Global map of OSIRIS retrieved extinction (10−3 km−1) at 750 and 20 km altitude for the time period 27 February to 3 March 2006. The color white represents missing data.

6. Conclusion

[61] The limb scatter data set, such as that measured by OSIRIS, provides good opportunity for the study and monitoring of stratospheric aerosol. This paper presents a technique for the retrieval of aerosol number density for an assumed size distribution at altitudes from 15 to 30 km. Forward model radiances using the retrieved aerosol agree very well with OSIRIS measured limb radiances which will result in an improvement in further retrieval of trace gases from the spectra. The absolute value of retrieved aerosol number density is meaningful only with respect to the assumed particle sizes; however, the geophysical utility of the data remains in the relative nature of the global distribution.
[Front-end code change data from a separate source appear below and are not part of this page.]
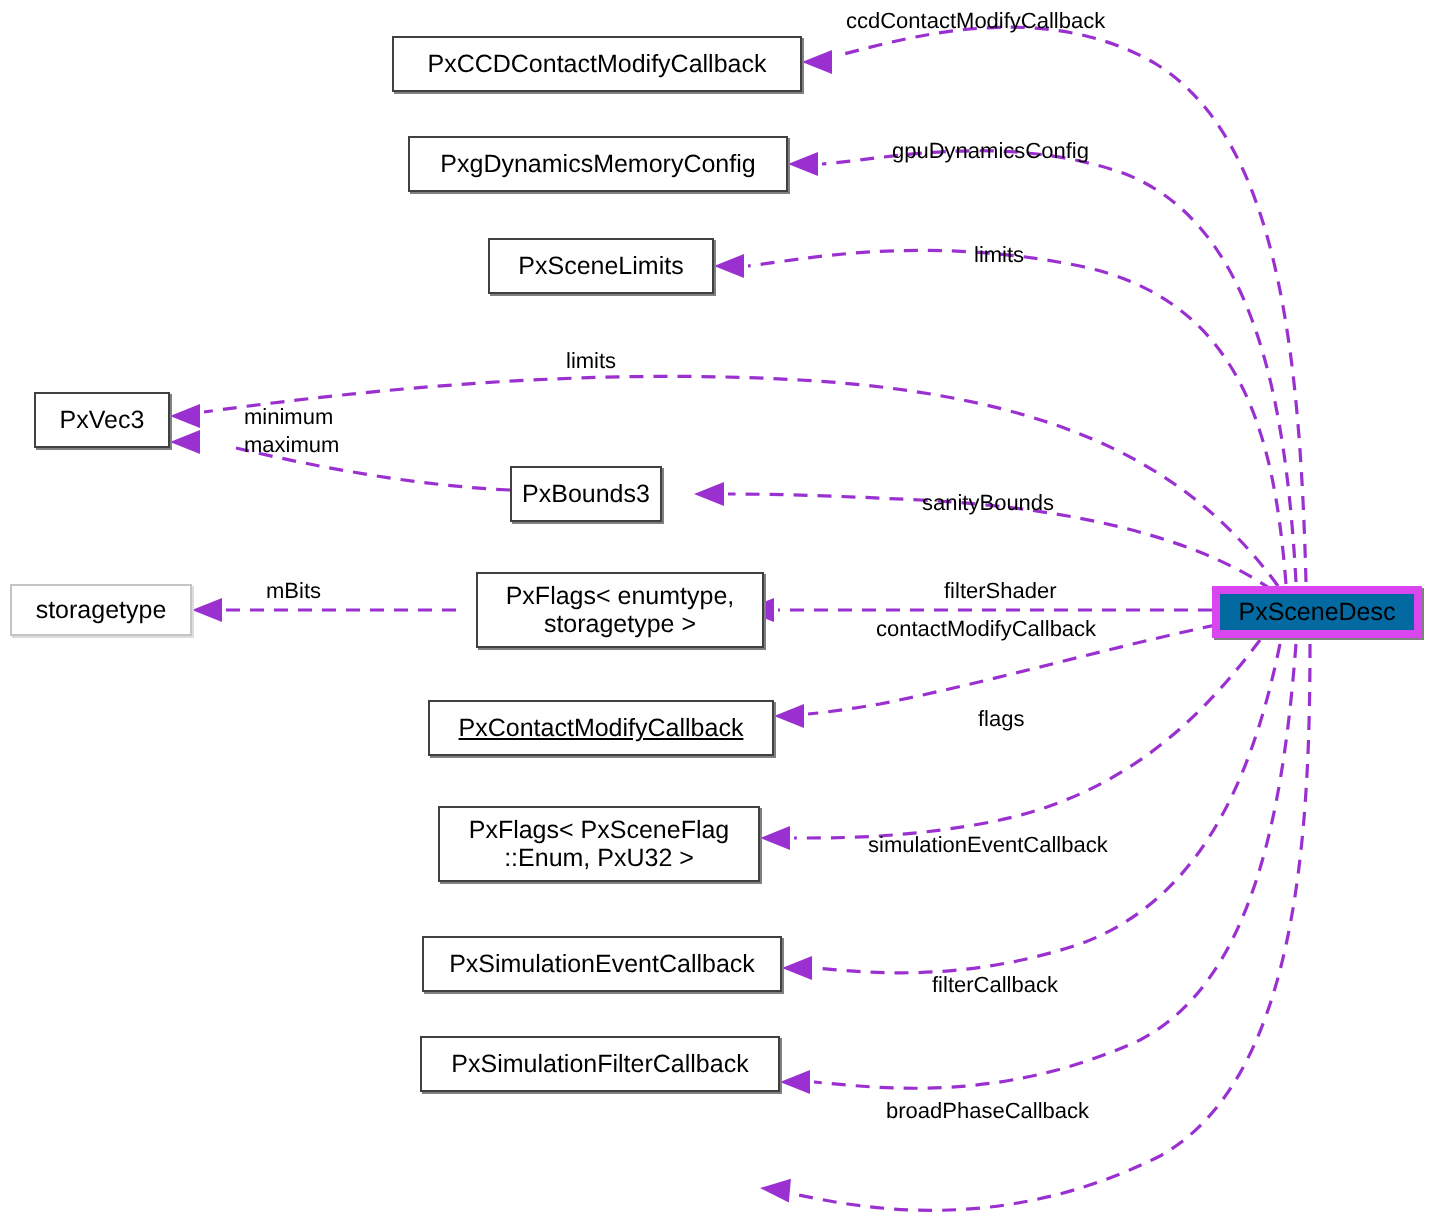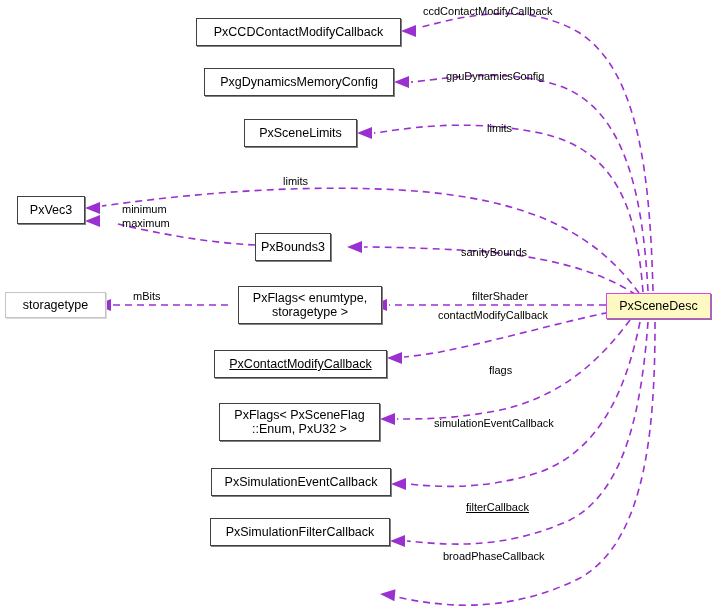--- a/index.html
+++ b/index.html
@@ -125,7 +125,7 @@
     <div class="node" style="left: 244px; top: 119px; width: 113px; height: 28px;">PxSceneLimits</div>
     <div class="node" style="left: 17px; top: 196px; width: 68px; height: 28px;">PxVec3</div>
     <div class="node" style="left: 255px; top: 233px; width: 76px; height: 28px;">PxBounds3</div>
-    <div class="node tparam" style="left: 5px; top: 292px; width: 101px; height: 26px;">storagetype</div>
+    <div class="node tparam" style="left: 5px; top: 292px; width: 91px; height: 26px;">storagetype</div>
     <div class="node" style="left: 228px; top: 286px; width: 144px; height: 38px; margin-left: 10px;">PxFlags&lt; enumtype,
 storagetype &gt;</div>
     <div class="node" style="left: 214px; top: 350px; width: 173px; height: 28px; text-decoration: underline;">PxContactModifyCallback</div>

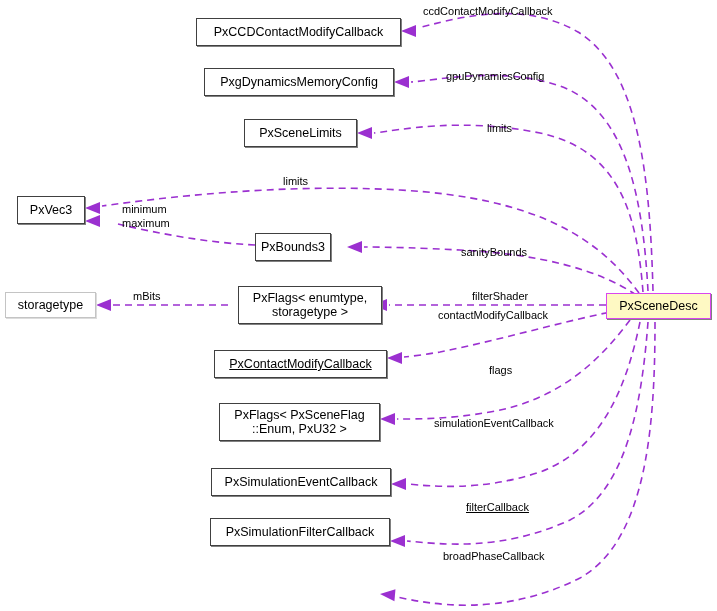--- a/index.html
+++ b/index.html
@@ -44,8 +44,8 @@
     z-index: 5;
   }
   .node.central {
-    background: #fef9c3;
-    border: 1px solid #d946ef;
+    background: #0369a1;
+    border: 4px solid #d946ef;
   }
   .node.tparam {
     border: 1px solid #c4c4c4;

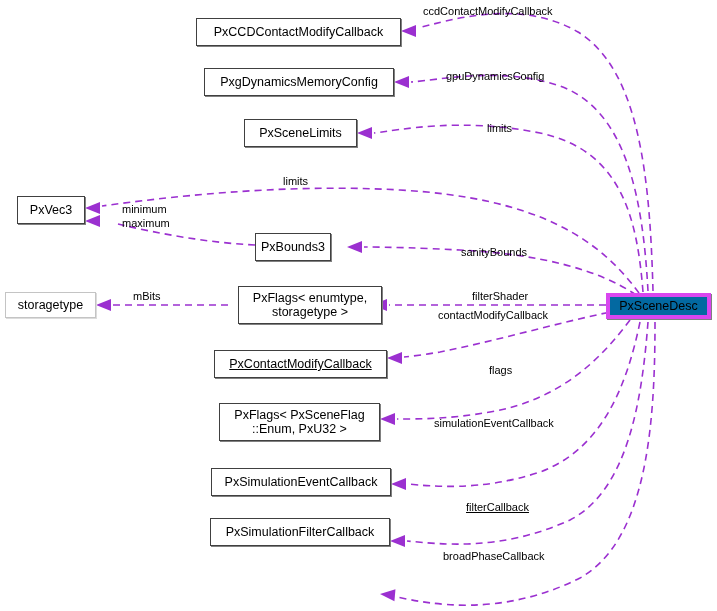--- a/index.html
+++ b/index.html
@@ -144,7 +144,7 @@
     <div class="edge-label" style="left: 472px; top: 289px;">filterShader</div>
     <div class="edge-label" style="left: 133px; top: 289px;">mBits</div>
     <div class="edge-label" style="left: 438px; top: 308px;">contactModifyCallback</div>
-    <div class="edge-label" style="left: 489px; top: 353px; margin-top: 10px;">flags</div>
+    <div class="edge-label" style="left: 489px; top: 353px;">flags</div>
     <div class="edge-label" style="left: 434px; top: 416px;">simulationEventCallback</div>
     <div class="edge-label" style="left: 466px; top: 500px; text-decoration: underline;">filterCallback</div>
     <div class="edge-label" style="left: 443px; top: 549px;">broadPhaseCallback</div>

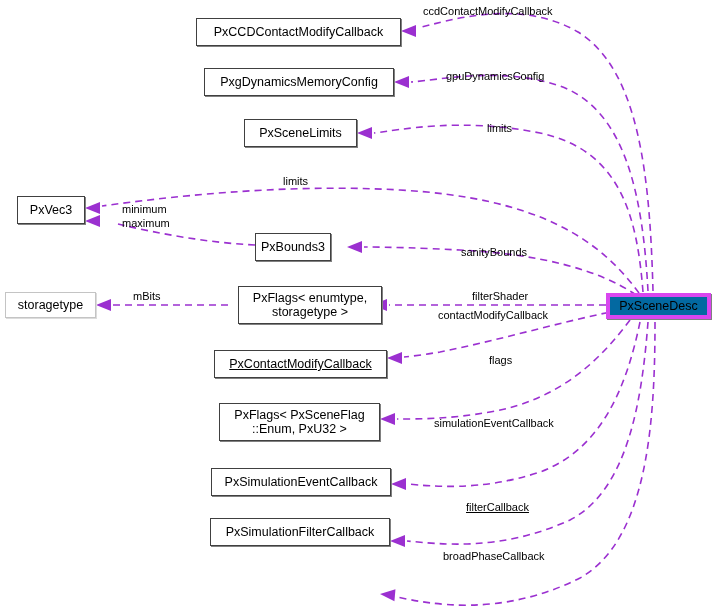--- a/index.html
+++ b/index.html
@@ -146,7 +146,7 @@
     <div class="edge-label" style="left: 438px; top: 308px;">contactModifyCallback</div>
     <div class="edge-label" style="left: 489px; top: 353px;">flags</div>
     <div class="edge-label" style="left: 434px; top: 416px;">simulationEventCallback</div>
-    <div class="edge-label" style="left: 466px; top: 500px; text-decoration: underline;">filterCallback</div>
+    <div class="edge-label" style="left: 466px; top: 486px;">filterCallback</div>
     <div class="edge-label" style="left: 443px; top: 549px;">broadPhaseCallback</div>
   </div>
Conversion of the results to extinction provides some insensitivity to the uncertainty in the size. Thus using an in situ measured size distribution that is representative of the background layer for 2002, the OSIRIS 1020 nm extinction compares well with SAGE II and SAGE III throughout the stratosphere for a coincident case investigated here. Future work to gain insight into the size distribution from the measurements may improve the result.